## [Stored data]
——

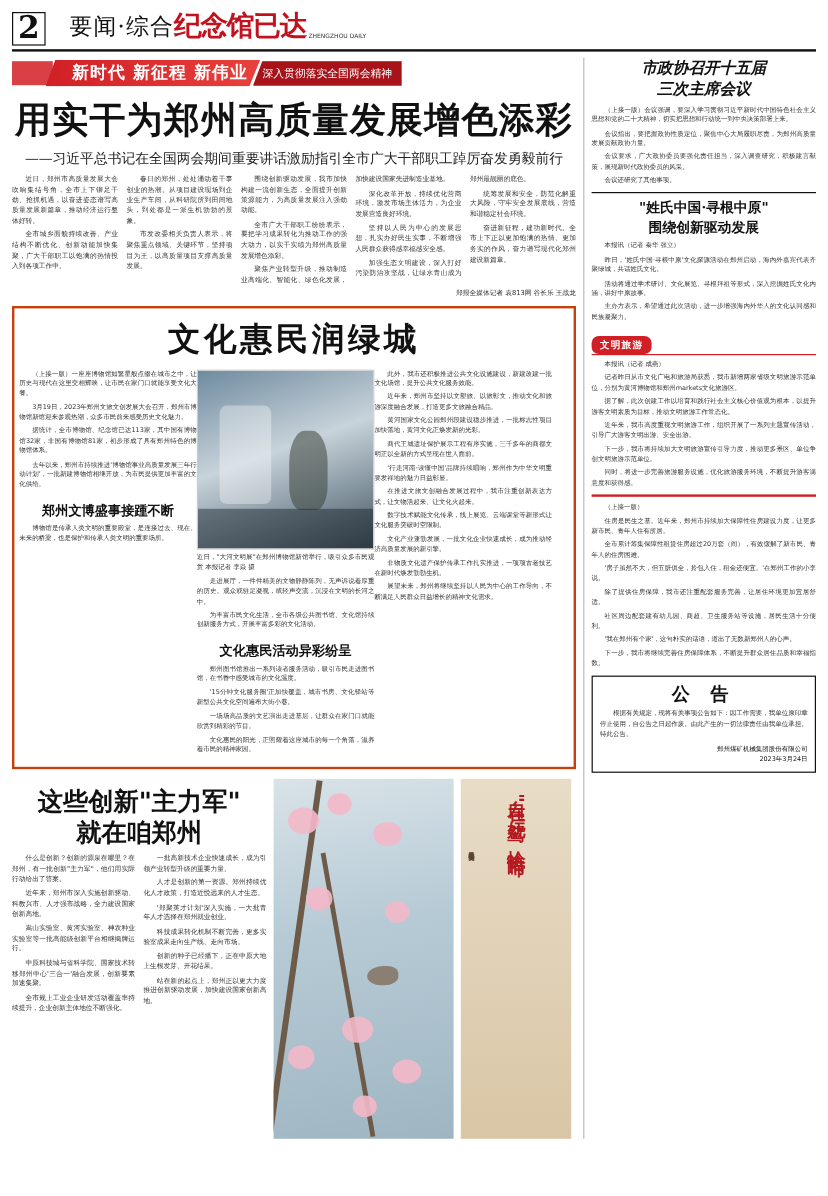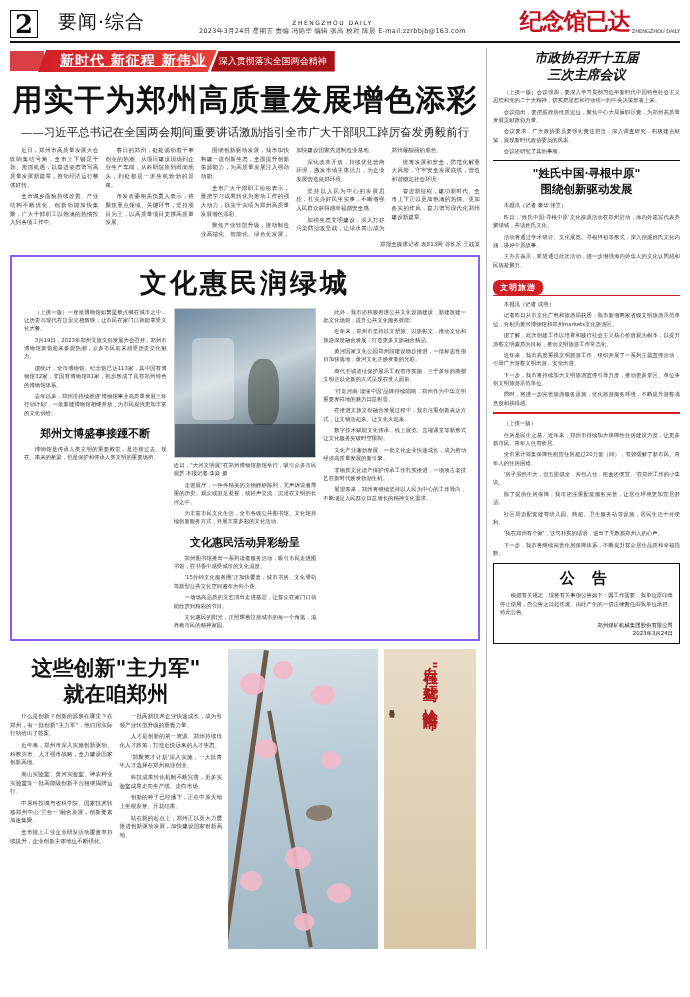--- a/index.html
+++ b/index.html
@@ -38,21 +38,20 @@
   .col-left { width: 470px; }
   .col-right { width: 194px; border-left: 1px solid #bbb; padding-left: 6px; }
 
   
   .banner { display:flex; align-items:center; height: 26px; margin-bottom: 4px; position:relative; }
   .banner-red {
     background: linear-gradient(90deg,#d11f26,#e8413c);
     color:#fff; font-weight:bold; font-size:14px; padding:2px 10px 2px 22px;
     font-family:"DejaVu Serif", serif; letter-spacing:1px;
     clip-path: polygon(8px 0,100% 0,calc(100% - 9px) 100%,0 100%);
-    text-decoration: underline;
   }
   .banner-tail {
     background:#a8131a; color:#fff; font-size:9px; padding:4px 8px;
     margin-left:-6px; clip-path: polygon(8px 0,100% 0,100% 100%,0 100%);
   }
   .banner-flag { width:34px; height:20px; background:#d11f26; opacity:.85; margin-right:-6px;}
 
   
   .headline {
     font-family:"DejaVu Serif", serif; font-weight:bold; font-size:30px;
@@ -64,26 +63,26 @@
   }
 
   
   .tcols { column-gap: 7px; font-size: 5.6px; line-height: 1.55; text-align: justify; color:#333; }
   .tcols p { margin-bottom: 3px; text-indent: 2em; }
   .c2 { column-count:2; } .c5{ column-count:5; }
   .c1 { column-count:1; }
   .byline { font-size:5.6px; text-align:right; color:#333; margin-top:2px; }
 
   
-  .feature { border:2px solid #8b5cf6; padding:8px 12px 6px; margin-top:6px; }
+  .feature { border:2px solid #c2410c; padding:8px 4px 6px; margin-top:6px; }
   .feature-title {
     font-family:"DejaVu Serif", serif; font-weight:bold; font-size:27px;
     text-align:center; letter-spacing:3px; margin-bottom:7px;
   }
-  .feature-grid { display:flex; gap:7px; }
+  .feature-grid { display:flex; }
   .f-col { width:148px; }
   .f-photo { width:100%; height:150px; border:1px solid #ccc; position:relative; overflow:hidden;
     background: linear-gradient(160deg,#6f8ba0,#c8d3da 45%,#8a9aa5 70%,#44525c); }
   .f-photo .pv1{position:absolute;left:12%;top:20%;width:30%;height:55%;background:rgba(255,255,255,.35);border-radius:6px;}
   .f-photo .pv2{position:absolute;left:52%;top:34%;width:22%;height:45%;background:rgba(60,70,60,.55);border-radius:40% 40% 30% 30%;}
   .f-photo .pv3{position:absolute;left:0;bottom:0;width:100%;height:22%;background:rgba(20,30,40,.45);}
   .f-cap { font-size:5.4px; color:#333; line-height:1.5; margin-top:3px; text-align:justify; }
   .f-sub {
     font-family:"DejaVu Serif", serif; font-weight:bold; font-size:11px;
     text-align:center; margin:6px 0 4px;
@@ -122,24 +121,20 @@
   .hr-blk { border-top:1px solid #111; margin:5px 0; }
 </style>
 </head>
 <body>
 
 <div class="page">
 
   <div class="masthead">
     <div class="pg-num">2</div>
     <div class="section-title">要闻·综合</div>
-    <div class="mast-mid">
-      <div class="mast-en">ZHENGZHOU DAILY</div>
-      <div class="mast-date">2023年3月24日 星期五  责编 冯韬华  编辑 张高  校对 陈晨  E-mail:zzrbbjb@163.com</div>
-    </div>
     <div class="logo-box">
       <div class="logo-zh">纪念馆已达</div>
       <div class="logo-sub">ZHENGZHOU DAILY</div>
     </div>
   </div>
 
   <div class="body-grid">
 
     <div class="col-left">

——

## [Task objective]
Could you restate all of the data above word for word and skip every picture?

## [Task result]
--- a/index.html
+++ b/index.html
@@ -38,21 +38,20 @@
   .col-left { width: 470px; }
   .col-right { width: 194px; border-left: 1px solid #bbb; padding-left: 6px; }
 
   
   .banner { display:flex; align-items:center; height: 26px; margin-bottom: 4px; position:relative; }
   .banner-red {
     background: linear-gradient(90deg,#d11f26,#e8413c);
     color:#fff; font-weight:bold; font-size:14px; padding:2px 10px 2px 22px;
     font-family:"DejaVu Serif", serif; letter-spacing:1px;
     clip-path: polygon(8px 0,100% 0,calc(100% - 9px) 100%,0 100%);
-    text-decoration: underline;
   }
   .banner-tail {
     background:#a8131a; color:#fff; font-size:9px; padding:4px 8px;
     margin-left:-6px; clip-path: polygon(8px 0,100% 0,100% 100%,0 100%);
   }
   .banner-flag { width:34px; height:20px; background:#d11f26; opacity:.85; margin-right:-6px;}
 
   
   .headline {
     font-family:"DejaVu Serif", serif; font-weight:bold; font-size:30px;
@@ -64,26 +63,26 @@
   }
 
   
   .tcols { column-gap: 7px; font-size: 5.6px; line-height: 1.55; text-align: justify; color:#333; }
   .tcols p { margin-bottom: 3px; text-indent: 2em; }
   .c2 { column-count:2; } .c5{ column-count:5; }
   .c1 { column-count:1; }
   .byline { font-size:5.6px; text-align:right; color:#333; margin-top:2px; }
 
   
-  .feature { border:2px solid #8b5cf6; padding:8px 12px 6px; margin-top:6px; }
+  .feature { border:2px solid #c2410c; padding:8px 4px 6px; margin-top:6px; }
   .feature-title {
     font-family:"DejaVu Serif", serif; font-weight:bold; font-size:27px;
     text-align:center; letter-spacing:3px; margin-bottom:7px;
   }
-  .feature-grid { display:flex; gap:7px; }
+  .feature-grid { display:flex; }
   .f-col { width:148px; }
   .f-photo { width:100%; height:150px; border:1px solid #ccc; position:relative; overflow:hidden;
     background: linear-gradient(160deg,#6f8ba0,#c8d3da 45%,#8a9aa5 70%,#44525c); }
   .f-photo .pv1{position:absolute;left:12%;top:20%;width:30%;height:55%;background:rgba(255,255,255,.35);border-radius:6px;}
   .f-photo .pv2{position:absolute;left:52%;top:34%;width:22%;height:45%;background:rgba(60,70,60,.55);border-radius:40% 40% 30% 30%;}
   .f-photo .pv3{position:absolute;left:0;bottom:0;width:100%;height:22%;background:rgba(20,30,40,.45);}
   .f-cap { font-size:5.4px; color:#333; line-height:1.5; margin-top:3px; text-align:justify; }
   .f-sub {
     font-family:"DejaVu Serif", serif; font-weight:bold; font-size:11px;
     text-align:center; margin:6px 0 4px;
@@ -122,24 +121,20 @@
   .hr-blk { border-top:1px solid #111; margin:5px 0; }
 </style>
 </head>
 <body>
 
 <div class="page">
 
   <div class="masthead">
     <div class="pg-num">2</div>
     <div class="section-title">要闻·综合</div>
-    <div class="mast-mid">
-      <div class="mast-en">ZHENGZHOU DAILY</div>
-      <div class="mast-date">2023年3月24日 星期五  责编 冯韬华  编辑 张高  校对 陈晨  E-mail:zzrbbjb@163.com</div>
-    </div>
     <div class="logo-box">
       <div class="logo-zh">纪念馆已达</div>
       <div class="logo-sub">ZHENGZHOU DAILY</div>
     </div>
   </div>
 
   <div class="body-grid">
 
     <div class="col-left">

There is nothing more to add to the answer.